[dm-devel] [lvm-devel] dm thin: optimize away writing all zeroes to unprovisioned blocks
Eric Wheeler
dm-devel at lists.ewheeler.net
Sun Feb 15 00:31:18 UTC 2015
Hey Jens / Joe / Mike / Marian:
I'm checking in for additional feedback on the patch below (intact in
previous email of this thread) in the hope of meeting the merge window for
3.20.
I have implemented the following based on your suggestions:
* pipelining for performance
* showed that memcmp against zero page is far slower than
directly checking for zero
* minimized cache effects of nonzero data with early minimal nonzero
testing before hitting the pipeline
* implemented configurability via table reload (pf->skip_zero_writes)
* implemented status via dmsetup status
Do you have any additional considerations that should be addressed before
pushing this upstream?
-Eric
On Sun, 25 Jan 2015, Eric Wheeler wrote:
> Introduce bio_is_zero_filled() and use it to optimize away writing all
> zeroes to unprovisioned blocks.
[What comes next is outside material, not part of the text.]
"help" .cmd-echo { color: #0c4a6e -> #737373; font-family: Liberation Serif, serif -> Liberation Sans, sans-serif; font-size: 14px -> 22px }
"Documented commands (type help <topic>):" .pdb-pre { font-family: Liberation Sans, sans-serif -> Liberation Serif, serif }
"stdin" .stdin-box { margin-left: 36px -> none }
Subsequent reads to the associated
> unprovisioned blocks will be zero filled.
>
> Single-thread performance evaluates zero bio's at ~8137MB/s under KVM on a
> Xeon E3-1230. Zero-checks attempt to minimize cache effects on non-zero
> data. bio_is_zero_filled works with unaligned bvec data. (Using memcmp
> and comparing against the zero page is ~5x slower, so this implementation
> was optimized to increase pipelined exectution.)
>
> The pool_feature pf.skip_zero_writes is implemented and configurable at
> creation time or via table reload.
>
> To test we prepare two dm-thinp volumes test1 and test2 of equal size.
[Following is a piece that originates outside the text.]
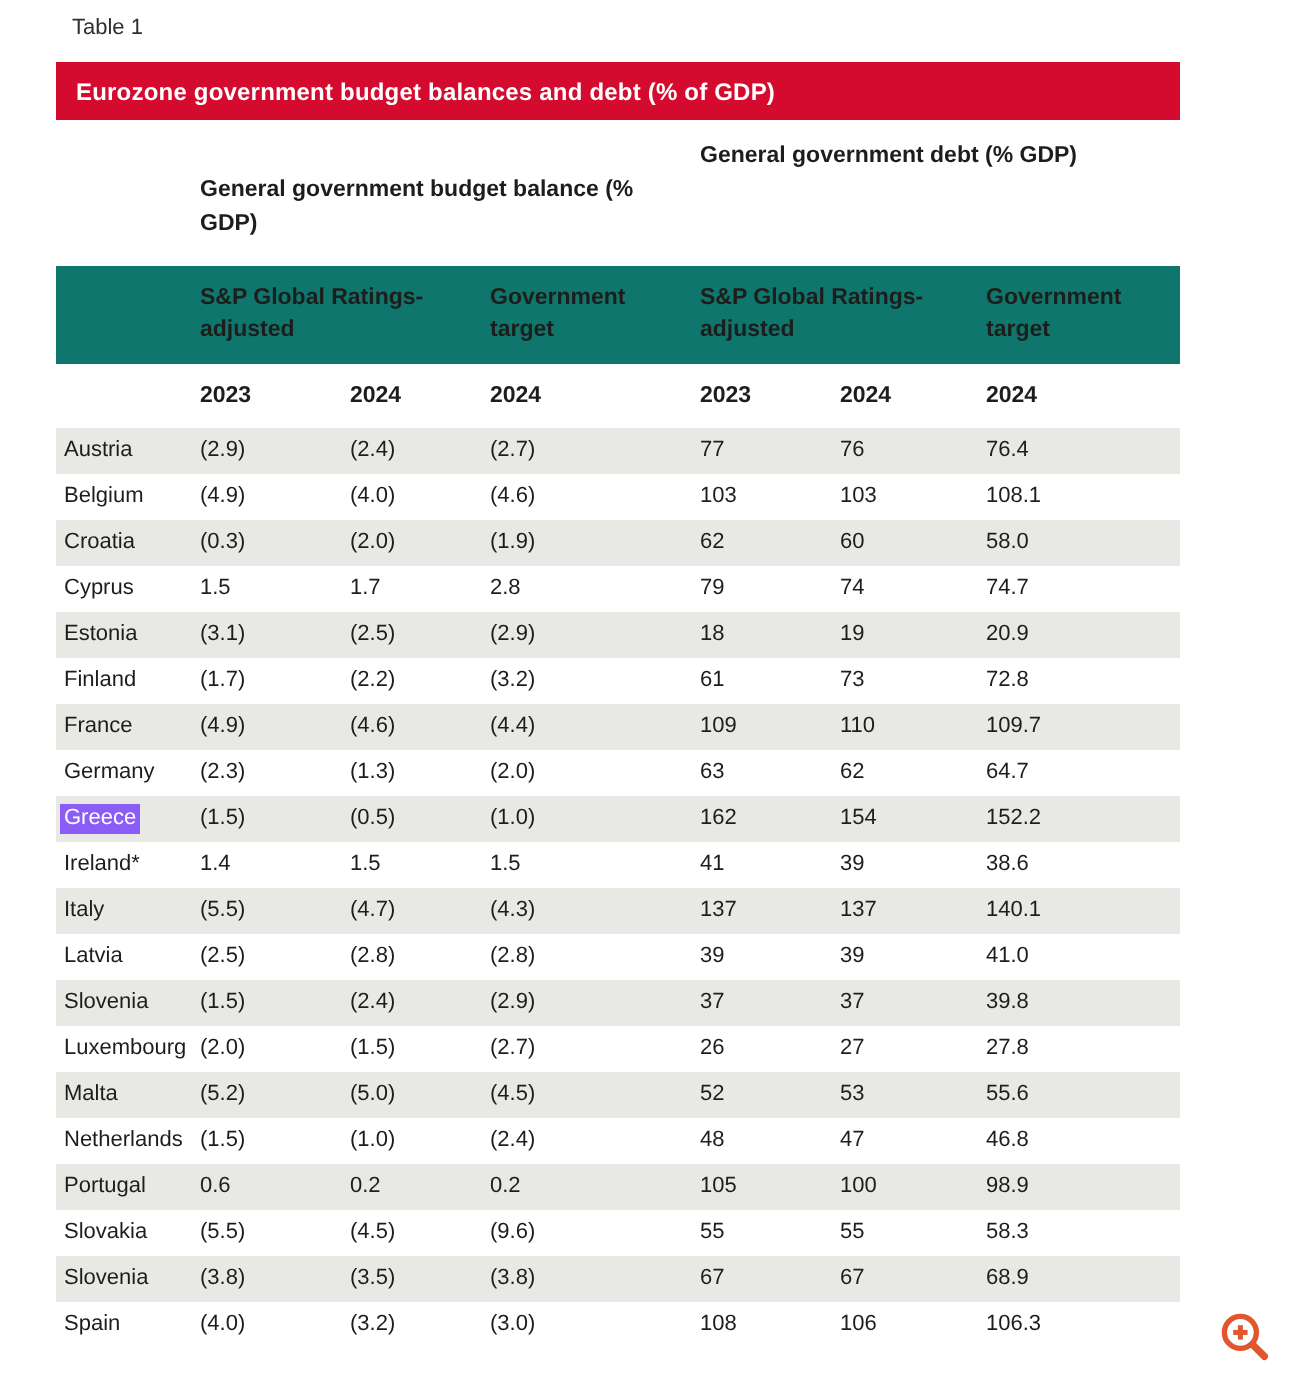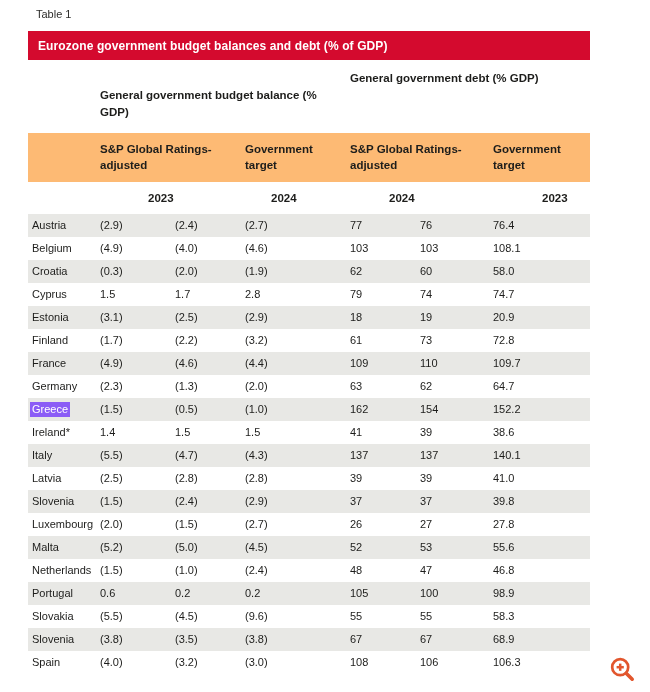"S&P Global Ratings-adjusted" .subhead { background: #fdba74 -> #0f766e }
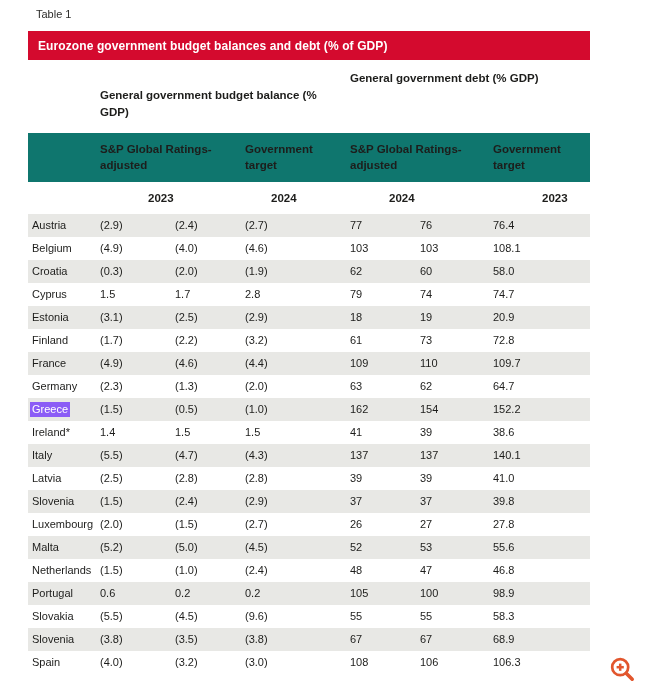"2023" .years { gap: 48px -> none }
> We format test1 without the patch, mount, and extract the Linux source
> tree onto the test1 filesystem, and unmount. Finally, we activate
> skip_zero_writes, dd test1 over test2, and verify checksums:
> b210f032a6465178103317f3c40ab59f /dev/test/test1
> b210f032a6465178103317f3c40ab59f /dev/test/test2
>
> Notice the allocation difference for thin volumes test1 and test2 (after
> dd if=test1 of=test2), even though they have the same md5sum:
> LV VG Attr LSize Pool Origin Data%
> test1 test Vwi-a-tz-- 4.00g thinp 22.04
> test2 test Vwi-a-tz-- 4.00g thinp 18.33
>
> An additional 3.71% of space was saved by the patch, and so were the
> ~150MB of (possibly random) IOs that would have hit disk, not to mention
> reads that now bypass the disk since they are unallocated. We also save
> the metadata overhead of ~2400 provision_block() allocations.
>
>
> Signed-off-by: Eric Wheeler <dm-devel at lists.ewheeler.net>
> Cc: Jens Axboe <axboe at kernel.dk>
> Cc: ejt at redhat.com
>
> ---
> Documentation/device-mapper/thin-provisioning.txt | 2 +
> block/bio.c | 103 +++++++++++++++++++++
> drivers/md/dm-thin.c | 27 ++++++
> include/linux/bio.h | 1 +
> 4 files changed, 133 insertions(+), 0 deletions(-)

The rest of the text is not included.